_WHAT THE TASK REQUIRES_
Match the word "Phang". Return each line of the data below where it appears.

+===+

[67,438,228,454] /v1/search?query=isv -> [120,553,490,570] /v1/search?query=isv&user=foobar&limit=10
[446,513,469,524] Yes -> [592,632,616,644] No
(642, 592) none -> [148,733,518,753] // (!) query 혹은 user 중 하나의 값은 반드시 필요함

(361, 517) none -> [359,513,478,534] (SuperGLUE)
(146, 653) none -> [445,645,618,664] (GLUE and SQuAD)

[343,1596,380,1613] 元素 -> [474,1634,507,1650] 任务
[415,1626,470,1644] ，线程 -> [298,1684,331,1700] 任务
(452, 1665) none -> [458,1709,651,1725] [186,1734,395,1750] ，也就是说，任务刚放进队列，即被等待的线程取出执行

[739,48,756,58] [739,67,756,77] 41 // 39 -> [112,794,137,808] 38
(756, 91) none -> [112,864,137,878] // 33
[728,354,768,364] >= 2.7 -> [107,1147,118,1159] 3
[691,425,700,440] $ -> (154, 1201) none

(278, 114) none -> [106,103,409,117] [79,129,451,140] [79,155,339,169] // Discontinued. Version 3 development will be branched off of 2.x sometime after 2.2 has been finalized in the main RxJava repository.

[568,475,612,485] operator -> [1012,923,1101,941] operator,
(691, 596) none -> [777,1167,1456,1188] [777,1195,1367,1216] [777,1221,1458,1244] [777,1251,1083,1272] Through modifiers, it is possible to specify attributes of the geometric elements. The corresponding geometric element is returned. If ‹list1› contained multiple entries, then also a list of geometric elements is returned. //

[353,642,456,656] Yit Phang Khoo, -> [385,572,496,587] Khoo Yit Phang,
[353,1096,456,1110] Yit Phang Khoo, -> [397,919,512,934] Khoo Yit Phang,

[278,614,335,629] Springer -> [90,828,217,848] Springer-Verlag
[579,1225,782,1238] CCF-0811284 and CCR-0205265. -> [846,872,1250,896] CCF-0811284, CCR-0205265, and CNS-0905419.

+===+

_OUTPUT_
[353,642,456,656] Yit Phang Khoo, -> [385,572,496,587] Khoo Yit Phang,
[353,1096,456,1110] Yit Phang Khoo, -> [397,919,512,934] Khoo Yit Phang,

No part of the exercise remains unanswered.